- EXERCISE: Only the lines from the one that contains "#box-right ul.bullets >" through the last line of the data below should be duplicated, exactly and without pictures.

- DATA FOR THIS TASK:

__________________________________________________

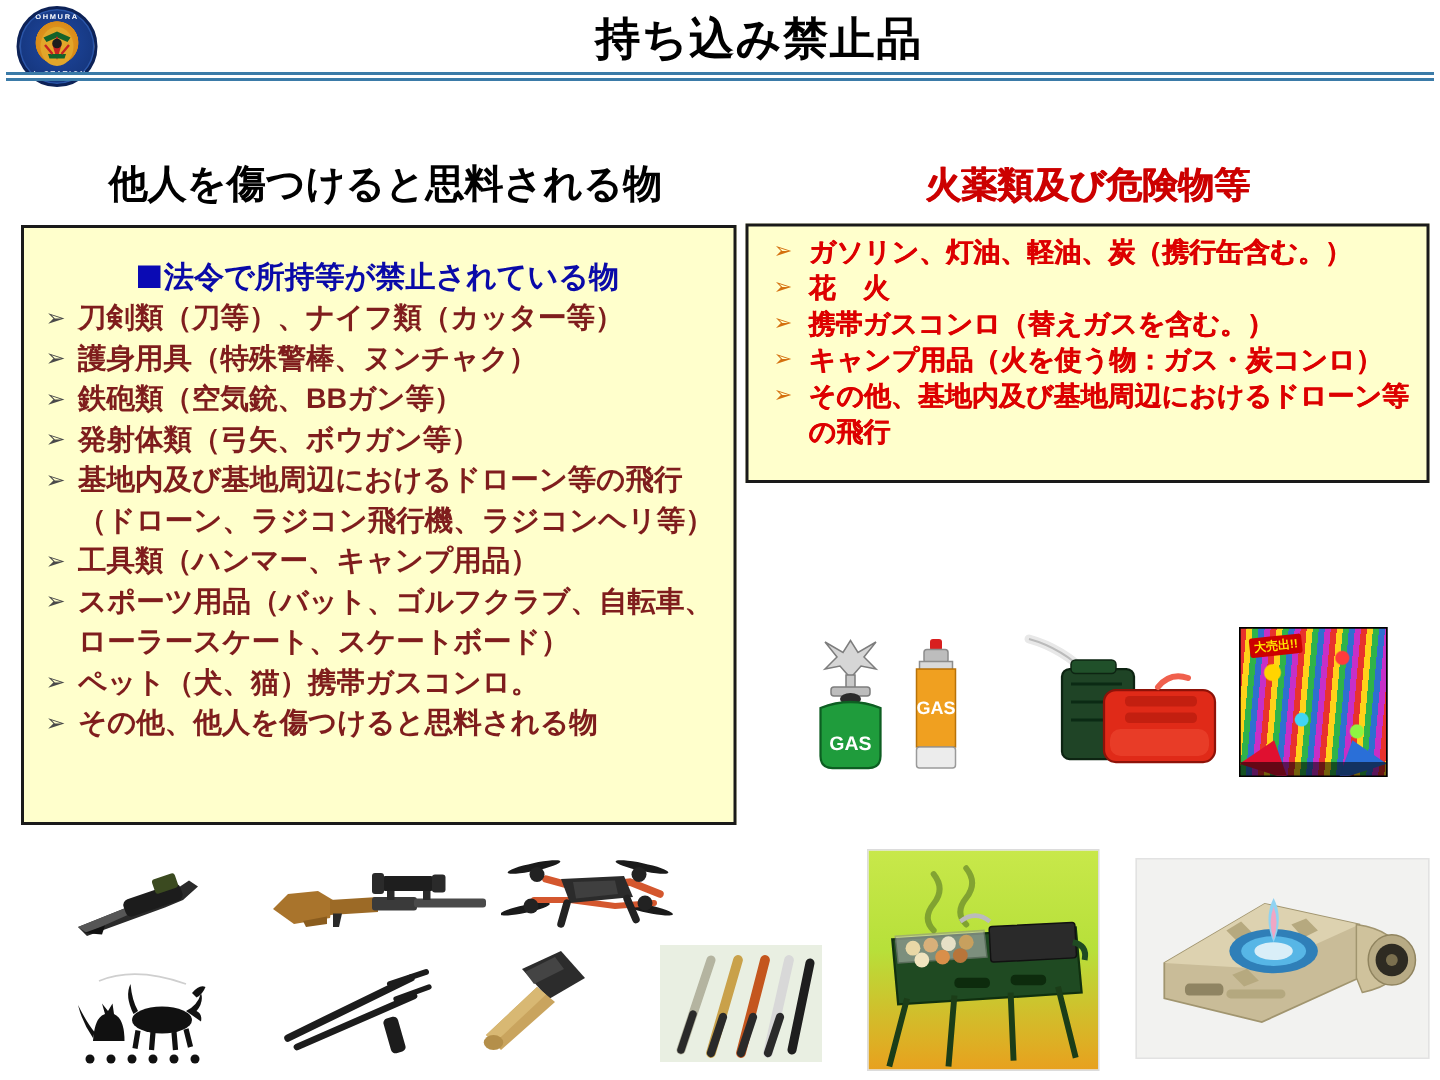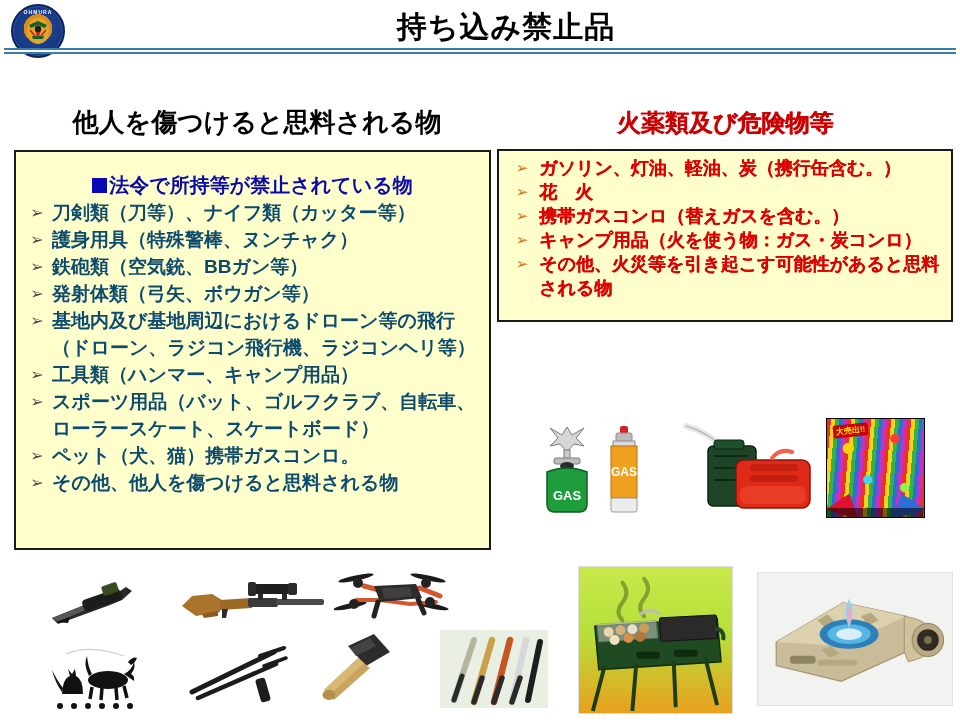--- a/index.html
+++ b/index.html
@@ -181,7 +181,7 @@
   }
 
   #box-left .bullet-mark { color: #4a4a4a; }
-  #box-left .bullet-text { color: #0c4a6e; }
+  #box-left .bullet-text { color: #7f1d1d; }
 
   #box-right ul.bullets > li { margin-bottom: 0; }
   #box-right .bullet-mark {

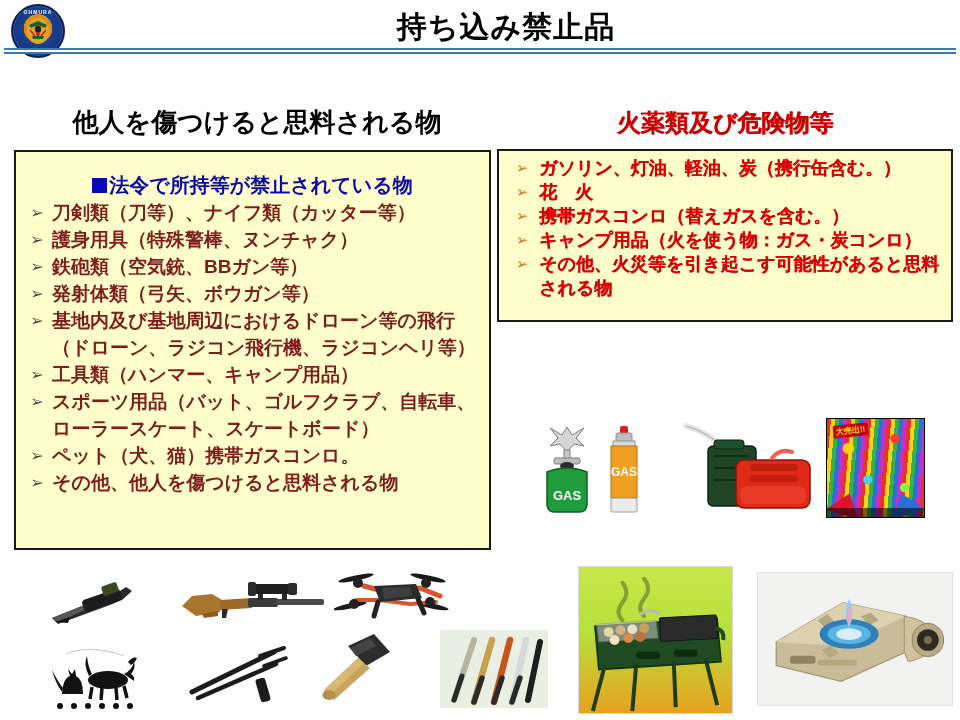--- a/index.html
+++ b/index.html
@@ -373,7 +373,7 @@
     </li>
     <li>
       <span class="bullet-mark">➢</span>
-      <span class="bullet-text">その他、火災等を引き起こす可能性があると思料される物</span>
+      <span class="bullet-text">その他、基地内及び基地周辺におけるドローン等の飛行</span>
     </li>
   </ul>
 </div>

__________________________________________________

- ANSWER:
   #box-right ul.bullets > li { margin-bottom: 0; }
   #box-right .bullet-mark {

--- a/index.html
+++ b/index.html
@@ -373,7 +373,7 @@
     </li>
     <li>
       <span class="bullet-mark">➢</span>
-      <span class="bullet-text">その他、火災等を引き起こす可能性があると思料される物</span>
+      <span class="bullet-text">その他、基地内及び基地周辺におけるドローン等の飛行</span>
     </li>
   </ul>
 </div>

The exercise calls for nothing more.